Special thanks to: jolon, libitix, breavyn for the ideas, feedback, and discussions in Atlantis.

Table of Contents

This article will cover:

  1. TXO
  2. BitCom
  3. BitCom Pipeline
  4. The Need for a New Format
  5. BOB: Bitcoin OP_RETURN Bytecode
  6. BOB Planaria
  7. Conclusion

1. TXO

In order to understand why a new scheme is necessary, we first need to understand how the existing scheme works. This section will explain the current state of Planaria-related systems.

At the center of Planaria is a transaction serialization format called TXO.

TXO has been the fundamental building block for a lot of projects I’ve worked on, such as BitDB, BitSocket, Planaria, Neon Planaria, Bitbus, Eventchain, etc.

To explain briefly, the TXO format takes a raw 1-dimensional Bitcoin transaction and turns it into a 2-dimensional JSON object, which then can be stored in a document database, used as an event, or filtered with a realtime JSON stream processing library.

The main innovation with TXO is in its approach to chunking out every individual push data for indexing, instead of looking at transactions as just 1-dimensional money transfers from A to B.

The generic schema along with a matching powerful query language (Bitquery) made it attractive for usage in many Bitcoin applications.

Here’s what a TXO translated format of a Bitcoin transaction looks like:

The relevant part here is the out array. Each item in the out array represents an output script.

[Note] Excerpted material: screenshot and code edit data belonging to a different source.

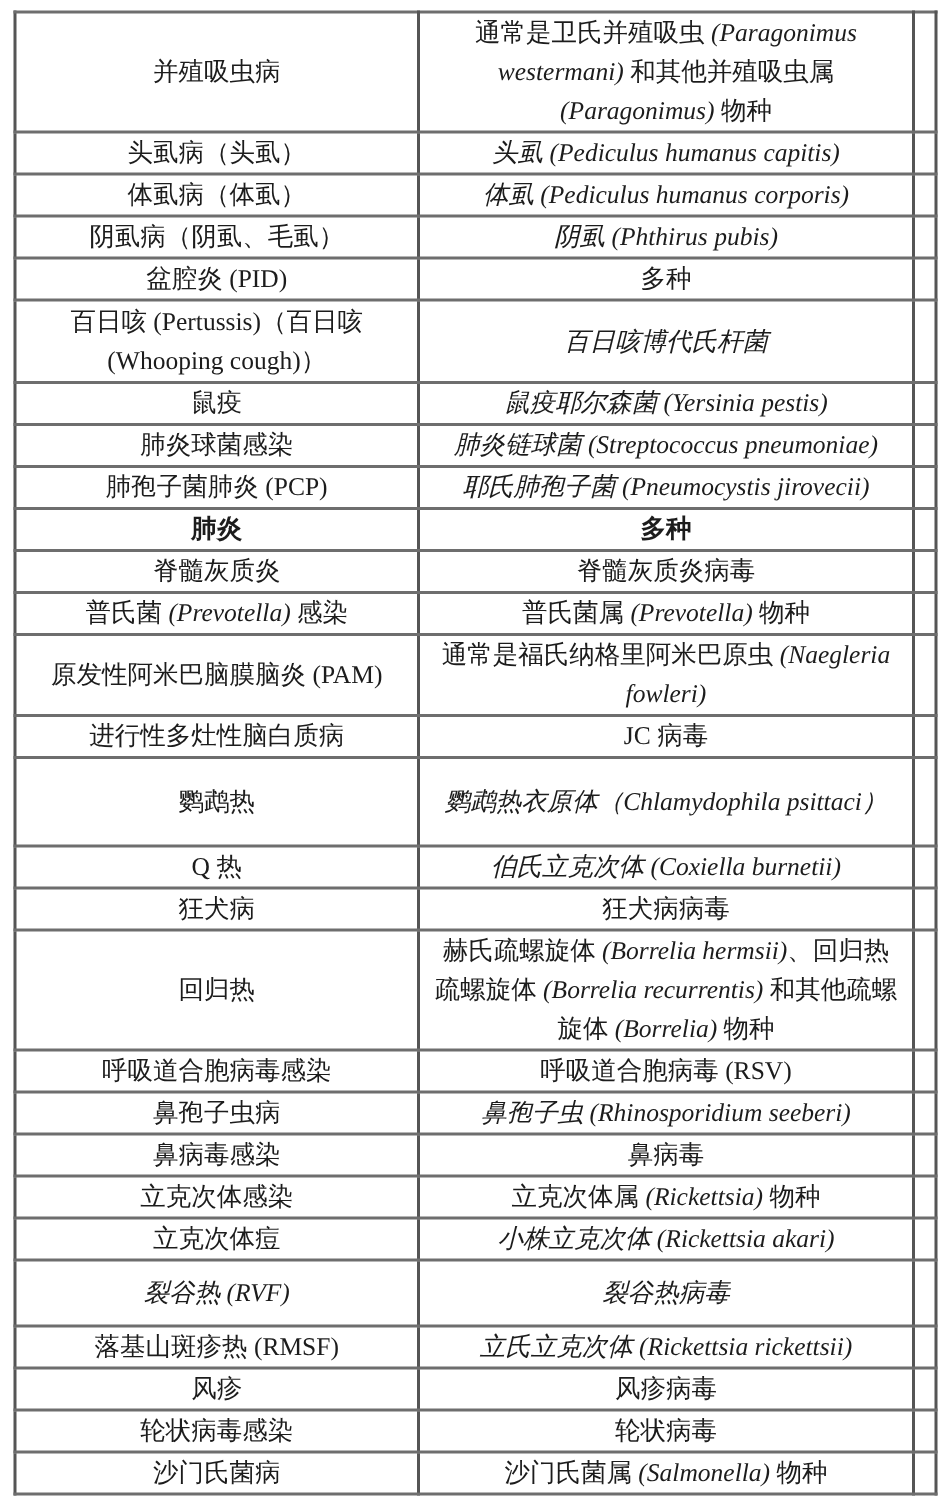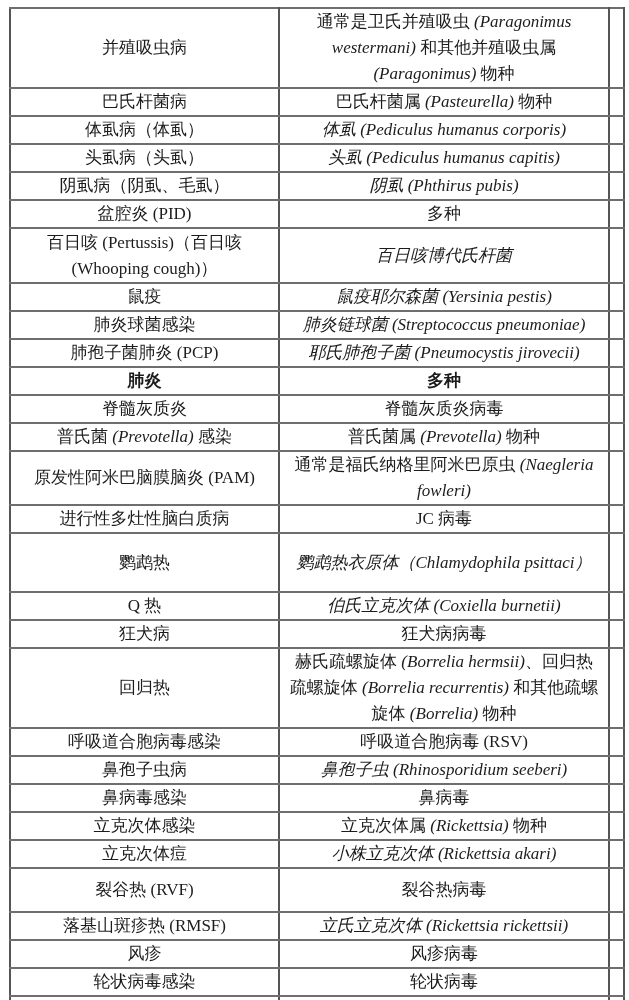--- a/index.html
+++ b/index.html
@@ -55,11 +55,6 @@
         <tr style="height: 79px;">
           <td class="col-disease"><span class="">并殖吸虫病</span></td>
           <td class="col-pathogen"><span class="">通常是卫氏并殖吸虫 </span><span class="it">(Paragonimus westermani)</span><span class=""> 和其他并殖吸虫属 </span><span class="it">(Paragonimus)</span><span class=""> 物种</span></td>
-          <td class="col-spacer"></td>
-        </tr>
-        <tr style="height: 27px;">
-          <td class="col-disease"><span class="">巴氏杆菌病</span></td>
-          <td class="col-pathogen"><span class="">巴氏杆菌属 </span><span class="it">(Pasteurella)</span><span class=""> 物种</span></td>
           <td class="col-spacer"></td>
         </tr>
         <tr style="height: 28px;">

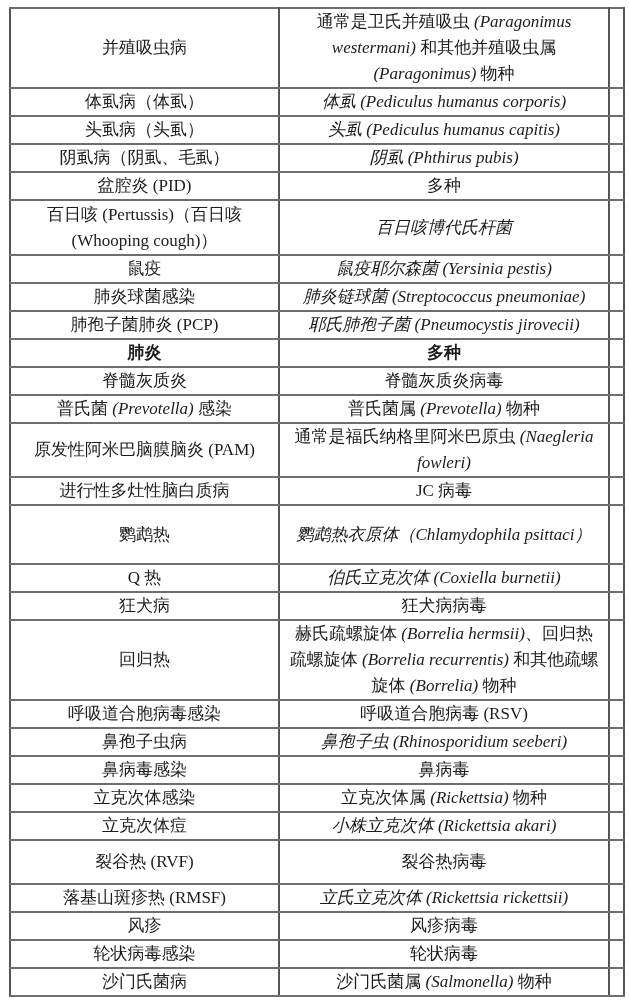--- a/index.html
+++ b/index.html
@@ -57,14 +57,14 @@
           <td class="col-pathogen"><span class="">通常是卫氏并殖吸虫 </span><span class="it">(Paragonimus westermani)</span><span class=""> 和其他并殖吸虫属 </span><span class="it">(Paragonimus)</span><span class=""> 物种</span></td>
           <td class="col-spacer"></td>
         </tr>
+        <tr style="height: 27px;">
+          <td class="col-disease"><span class="">头虱病（头虱）</span></td>
+          <td class="col-pathogen"><span class="it">头虱 (Pediculus humanus capitis)</span></td>
+          <td class="col-spacer"></td>
+        </tr>
         <tr style="height: 28px;">
           <td class="col-disease"><span class="">体虱病（体虱）</span></td>
           <td class="col-pathogen"><span class="it">体虱 (Pediculus humanus corporis)</span></td>
-          <td class="col-spacer"></td>
-        </tr>
-        <tr style="height: 27px;">
-          <td class="col-disease"><span class="">头虱病（头虱）</span></td>
-          <td class="col-pathogen"><span class="it">头虱 (Pediculus humanus capitis)</span></td>
           <td class="col-spacer"></td>
         </tr>
         <tr style="height: 28px;">

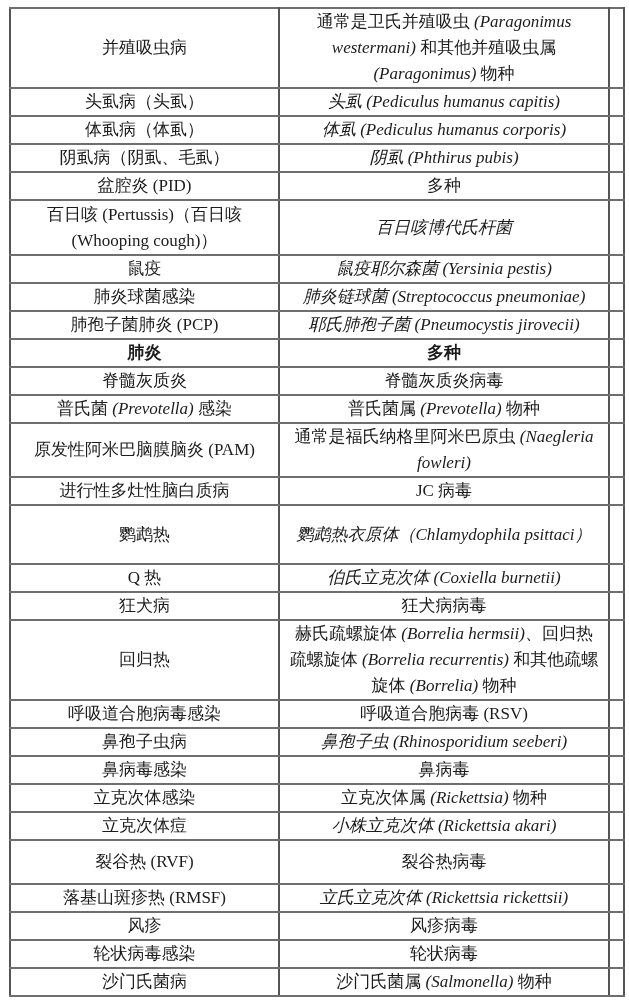--- a/index.html
+++ b/index.html
@@ -167,7 +167,7 @@
           <td class="col-pathogen"><span class="it">小株立克次体 (Rickettsia akari)</span></td>
           <td class="col-spacer"></td>
         </tr>
-        <tr style="height: 44px;">
+        <tr style="height: 44px; font-style: italic;">
           <td class="col-disease"><span class="">裂谷热 (RVF)</span></td>
           <td class="col-pathogen"><span class="">裂谷热病毒</span></td>
           <td class="col-spacer"></td>

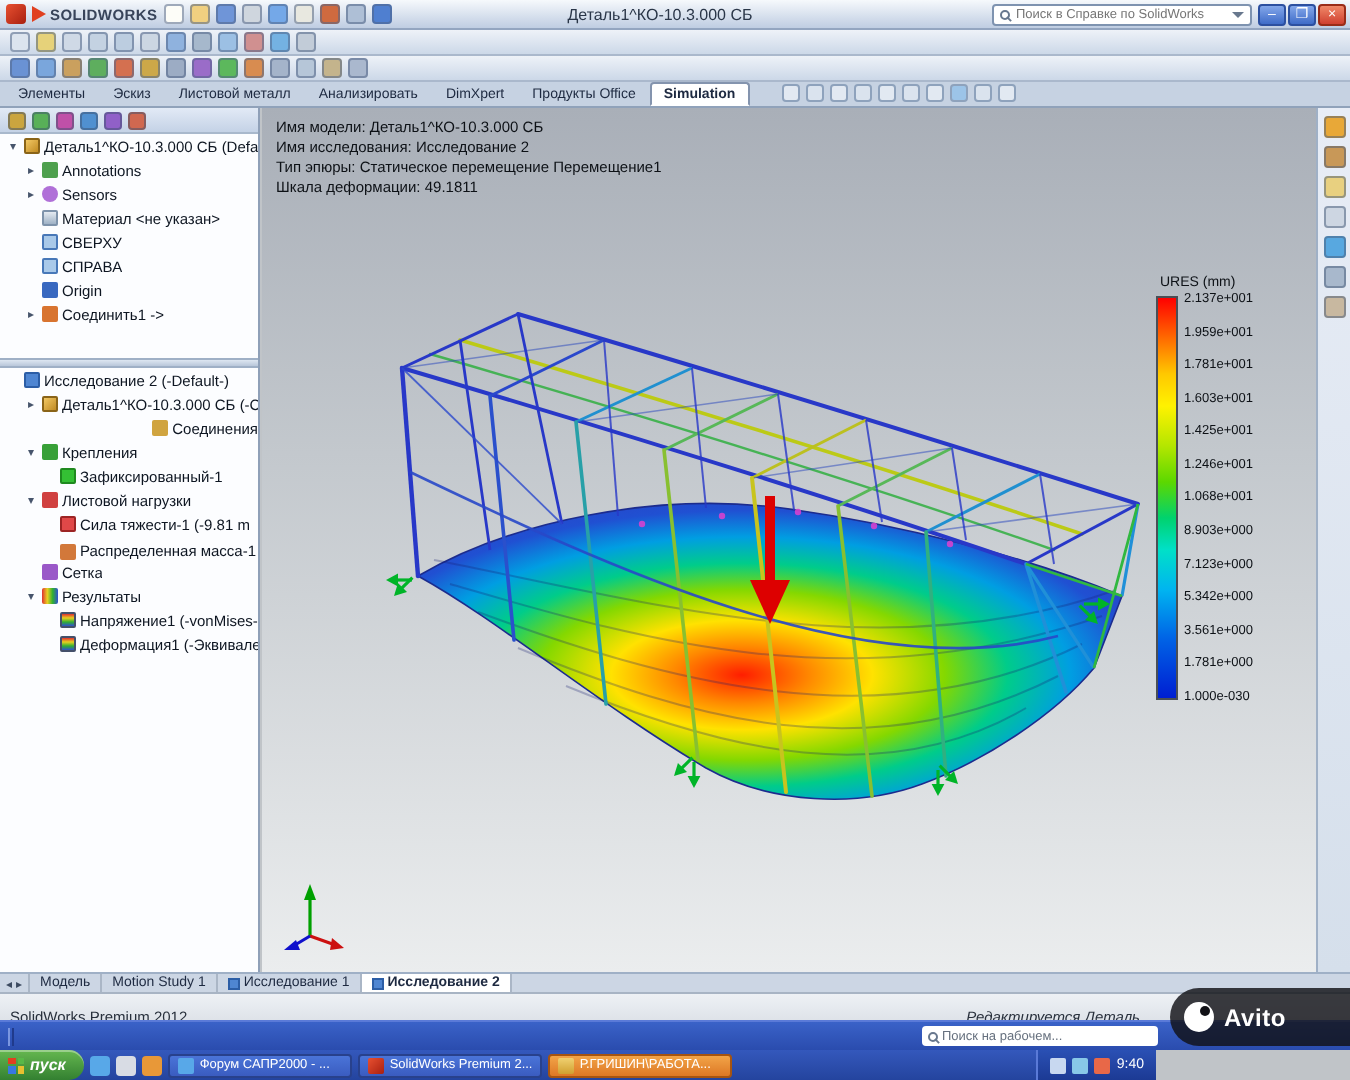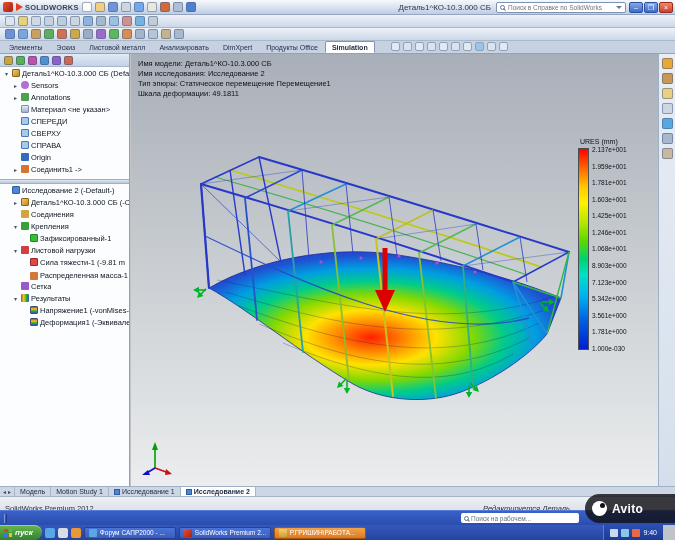--- a/index.html
+++ b/index.html
@@ -15,7 +15,7 @@
   .sw-brand{font-size:7.5px;font-weight:bold;color:#38445a;letter-spacing:.2px;}
   .iconlist{display:flex;gap:3px;align-items:center;}
   .tb-icon{width:10px;height:10px;border:1px solid rgba(80,100,135,.55);border-radius:2px;}
-  .doc-title{position:absolute;left:191px;width:300px;text-align:right;font-size:8px;color:#2a3648;pointer-events:none;}
+  .doc-title{position:absolute;left:180px;width:300px;text-align:center;font-size:8px;color:#2a3648;pointer-events:none;}
   .help-search{position:absolute;right:49px;top:2px;width:130px;height:11px;background:#fff;border:1px solid #7e93b0;border-radius:2px;display:flex;align-items:center;gap:3px;padding:0 3px;}
   .help-search input{border:0;outline:0;width:100%;font-size:6.5px;color:#333;font-family:"Liberation Sans",sans-serif;background:transparent;}
   .mag{width:5px;height:5px;border:1px solid #68788e;border-radius:50%;position:relative;flex:none;}

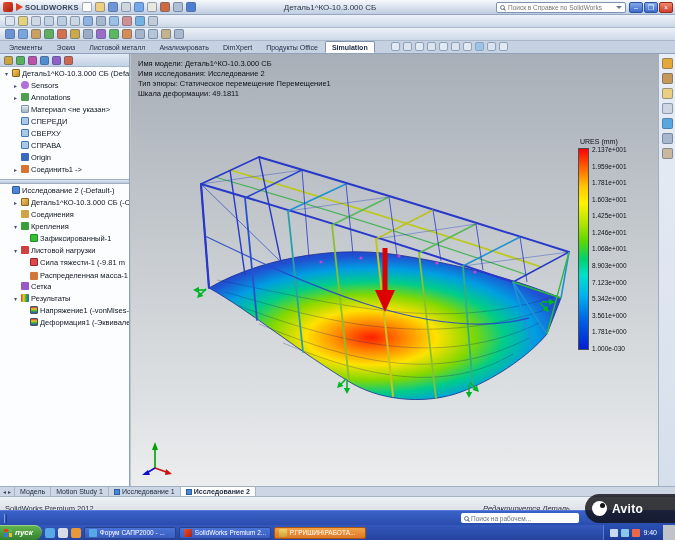--- a/index.html
+++ b/index.html
@@ -242,14 +242,14 @@
 
         <div class="tree-row" style="padding-left: 12px;">
           <span class="exp">▸</span>
+          <span class="ticon ic-annotations"></span>
+          <span class="tlabel">Annotations</span>
+        </div>
+
+        <div class="tree-row" style="padding-left: 12px;">
+          <span class="exp">▸</span>
           <span class="ticon ic-sensors"></span>
           <span class="tlabel">Sensors</span>
-        </div>
-
-        <div class="tree-row" style="padding-left: 12px;">
-          <span class="exp">▸</span>
-          <span class="ticon ic-annotations"></span>
-          <span class="tlabel">Annotations</span>
         </div>
 
         <div class="tree-row" style="padding-left: 12px;">

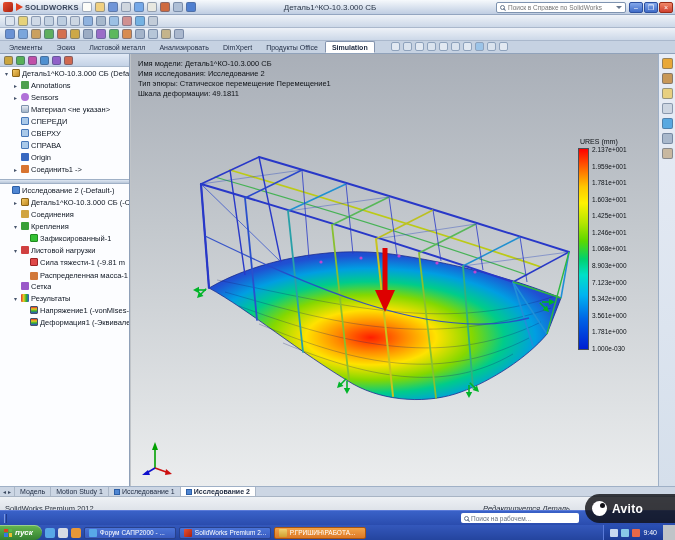--- a/index.html
+++ b/index.html
@@ -258,11 +258,6 @@
           <span class="tlabel">Материал &lt;не указан&gt;</span>
         </div>
 
-        <div class="tree-row" style="padding-left: 12px;">
-          <span class="exp"></span>
-          <span class="ticon ic-plane"></span>
-          <span class="tlabel">СПЕРЕДИ</span>
-        </div>
 
         <div class="tree-row" style="padding-left: 12px;">
           <span class="exp"></span>

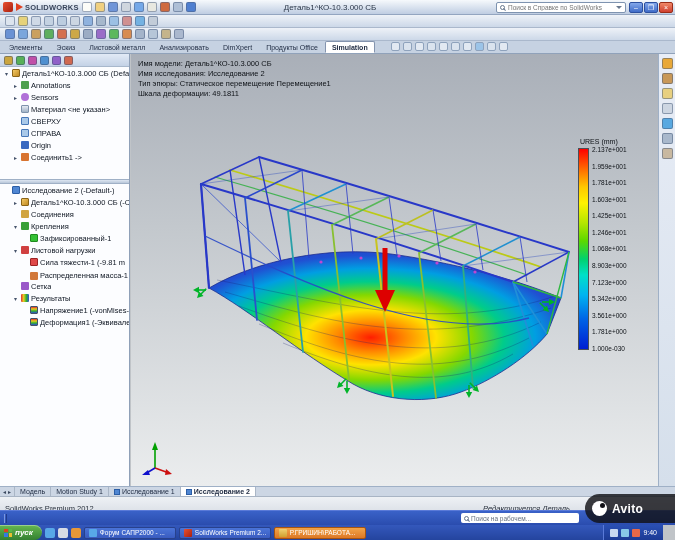--- a/index.html
+++ b/index.html
@@ -298,7 +298,7 @@
           <span class="tlabel">Деталь1^КО-10.3.000 СБ (-С</span>
         </div>
 
-        <div class="tree-row" style="padding-left: 12px;">
+        <div class="tree-row" style="padding-left: 12px; justify-content: flex-end;">
           <span class="exp"></span>
           <span class="ticon ic-connections"></span>
           <span class="tlabel">Соединения</span>

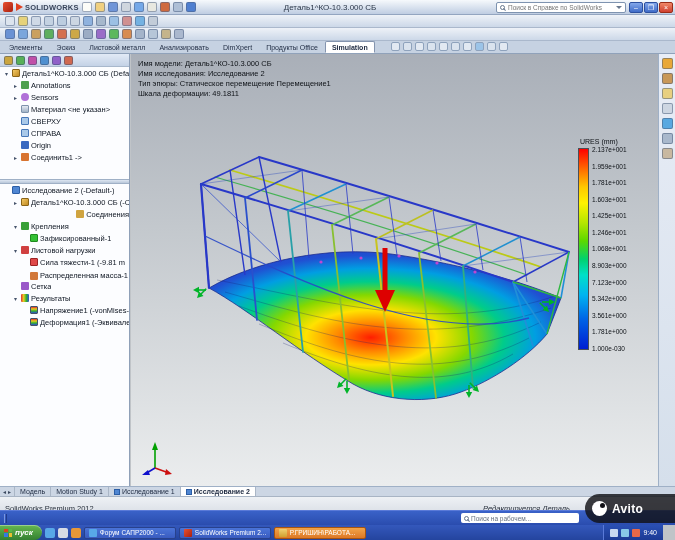--- a/index.html
+++ b/index.html
@@ -108,7 +108,7 @@
   .tb-upper{position:absolute;left:0;top:510px;width:675px;height:15px;background:linear-gradient(#3a62c8,#2a4cae);border-top:1px solid #5a7ad8;display:flex;align-items:center;gap:4px;padding:0 4px;z-index:13;}
   .grip{width:3px;height:9px;border-left:1px solid #7a96e0;border-right:1px solid #203a8c;flex:none;}
   .desk-search{margin-left:auto;margin-right:92px;width:118px;height:10px;background:#fff;border-radius:2px;display:flex;align-items:center;gap:2px;padding:0 3px;font-size:6.5px;color:#66707e;white-space:nowrap;overflow:hidden;}
-  .tb-lower{position:absolute;left:0;top:525px;width:663px;height:15px;background:linear-gradient(#3458bc,#24449e);display:flex;align-items:center;gap:3px;z-index:13;}
+  .tb-lower{position:absolute;left:0;top:525px;width:578px;height:15px;background:linear-gradient(#3458bc,#24449e);display:flex;align-items:center;gap:3px;z-index:13;}
   .start-btn{height:15px;display:flex;align-items:center;gap:3px;padding:0 9px 0 4px;background:linear-gradient(#66b850,#338031);border-radius:0 8px 8px 0;color:#fff;font-weight:bold;font-style:italic;font-size:8px;flex:none;box-shadow:inset 0 1px 0 rgba(255,255,255,.35);}
   .start-flag{width:8px;height:8px;display:grid;grid-template-columns:1fr 1fr;grid-template-rows:1fr 1fr;gap:1px;flex:none;}
   .start-flag i{display:block;}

An output script has b prefixed attributes and s prefixed attributes. These represent their push data sequence. The b prefixed attributes represent base64 encoded version of a push data, and s prefixed ones represent UTF8 encoded version of the same push data. For example, b0 means the first (positional index 0) push data in base64 encoding, and s2 means third (positional index 2) push data in UTF encoding.

This format makes it easy to query and filter various transaction patterns on the blockchain, after which programmers can process the data to build their own state machine. Let’s say we want to query all transactions with an output script that looks like:

OP_RETURN
19HxigV4QyBv3tHpQVcUEQyq1pzZVdoAut
[DATA]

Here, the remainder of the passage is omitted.